Part 11 of The series where I interview my heroes.

Index and about the series“Interviews with ML Heroes
You can find me on twitter @bhutanisanyam1

Today, I’m honored to be talking to one of the greatest contributors of the complete community: The creator of Keras, author of one of the best Deep Learning books: François Chollet.

François is currently working as an AI Researcher at Google, he’s also at the core of Keras Devolopment.


About the Series:

I have very recently started making some progress with my Self-Taught Machine Learning Journey. But to be honest, it wouldn’t be possible at all without the amazing community online and the great people that have helped me.

In this Series of Blog Posts, I talk with People that have really inspired me and whom I look up to as my role-models.

The motivation behind doing this is, you might see some patterns and hopefully you’d be able to learn from the amazing people that I have had the chance of learning from.


Sanyam Bhutani:​ Hello François, Thank you so much for taking the time to do this interview. It’s an absolute honor to be talking with you.

François Chollet: Thanks for having me, it’s my pleasure to answer your questions.

Sanyam Bhutani:​ Today, you’re working at Google AI Research and you’ve created one of the most popular libraries in Deep Learning.

Could you tell us how you got started? What got you interested in Deep Learning?

François Chollet: I’ve been into AI in general for a long time, but I got interested in the specific problem of learning stacked, modular, hierarchical representations for visual perception in the late 2000s as a student. Back then, Jeff Hawkins had written a pretty thought-provoking book (On Intelligence) about, among other things, hierarchical information processing in the brain, and some folks at MIT had been working on hierarchical models for visual perception inspired by the human visual cortex, the HMAX family of models.

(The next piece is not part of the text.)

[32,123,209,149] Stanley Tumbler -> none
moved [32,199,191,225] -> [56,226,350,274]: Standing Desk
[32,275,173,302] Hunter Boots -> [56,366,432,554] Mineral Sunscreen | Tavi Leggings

These ideas struck me as profound and correct, so I started to work on my own algorithms. I wasn’t using neural networks back then, I started with stacked feature learners based on matrix factorization. I wanted to learn not just hierarchies of visual features, but hierarchies of visual-temporal features, incorporating correlations over time, not just space. I had some initial practical successes in mid-2012, while I was doing research at the University of Tokyo — I applied my setup to unsupervised few-shot recognition of hand gestures and got some really nice results. A few months later, Hinton’s lab won the ImageNet competition (which my lab at the University of Tokyo had also entered) with a deep convnet trained on GPUs, so I got intrigued by that approach.

This is something that people have lost sight of nowadays, but end-to-end differentiable models trained with backpropagation are just one solution to the problem of learning modular-hierarchical representations for perception, and there are alternative avenues that haven’t been explored very much. And that problem itself is just one of the many subproblems that compose the field of AI.

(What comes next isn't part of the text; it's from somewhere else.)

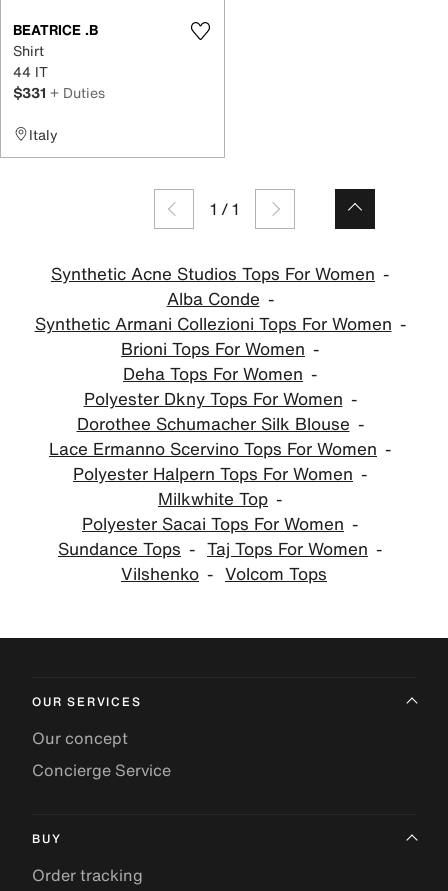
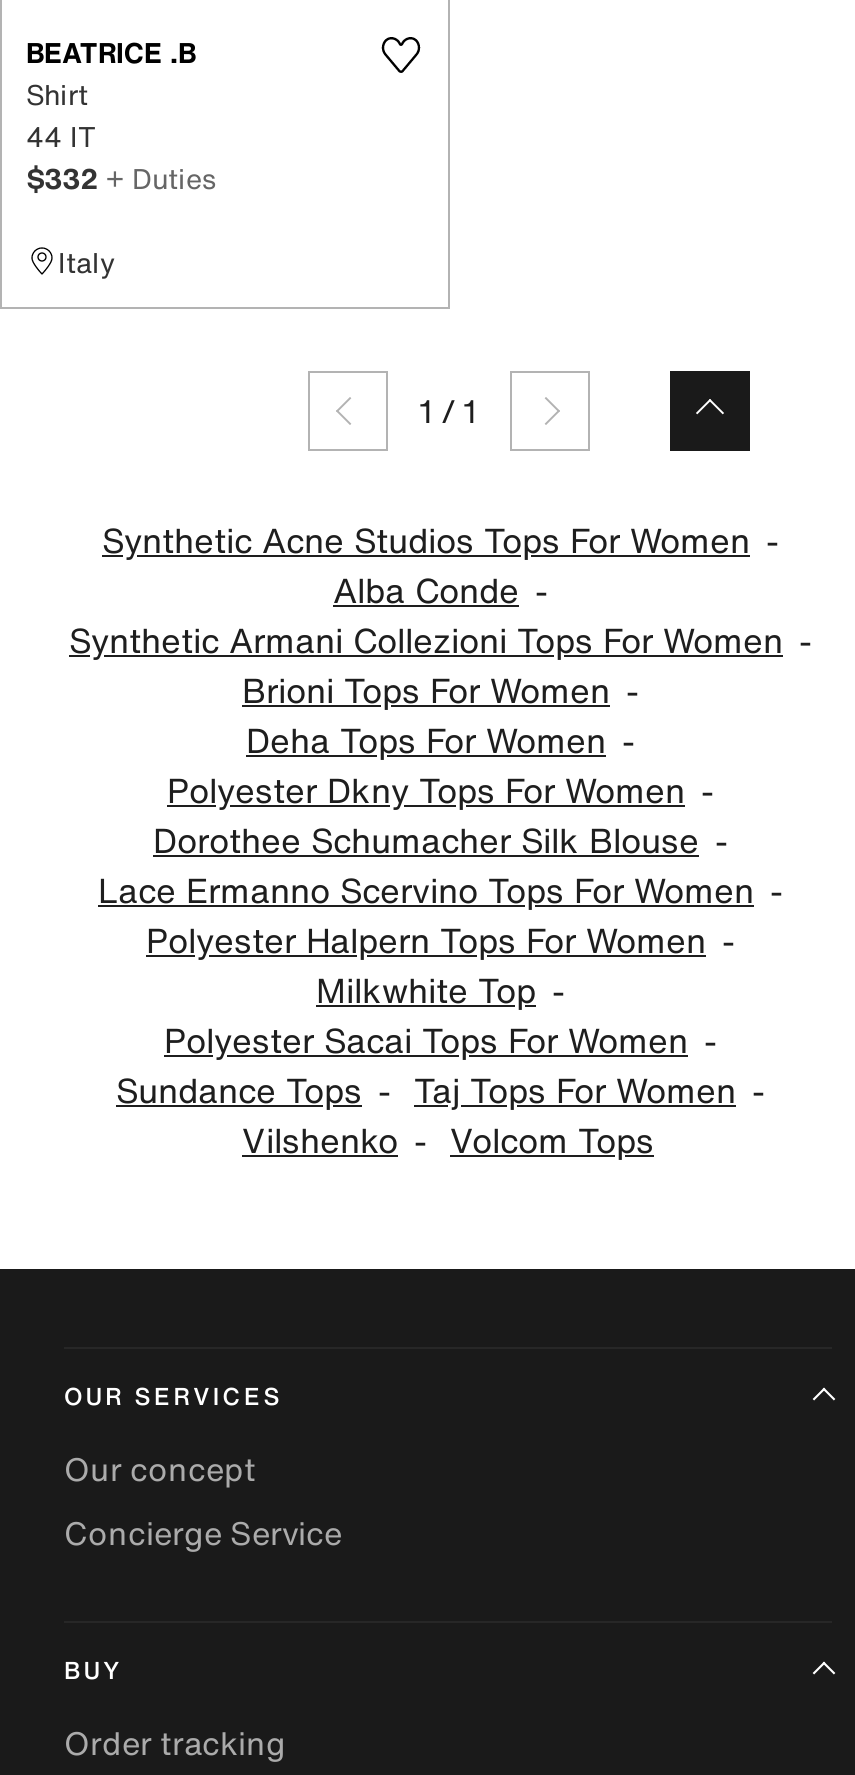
[13,82,105,102] $331 + Duties -> [26,156,216,198] $332 + Duties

Sanyam Bhutani: Could you share what was the original motivation behind creating Keras? Did you expect it to grow so big?

François Chollet: No, I definitely didn’t expect it to grow so big. I kind of expected it to make a bit of a splash in the small community of people using deep learning at the time, in March 2015 (a few thousands of people), but back then no one really expected deep learning would gather such interest over the following few years.

I started Keras for my own use, pretty much. I was doing natural language processing research at the time, in my free time, and I was looking for a good tool to work with RNNs. The LSTM algorithm was still largely off the radar back then — now it’s everywhere — but as neural networks were gaining prominence in the machine learning world, a number of people started investigating the use of LSTM for natural language processing. There was no reusable open-source implementation of LSTM at the time, as far as I can tell. So I made one, using Theano, which I had been using for the previous year. And then I made more layers. And that turned into a framework. I named it Keras, I open-sourced it, and it grew from there.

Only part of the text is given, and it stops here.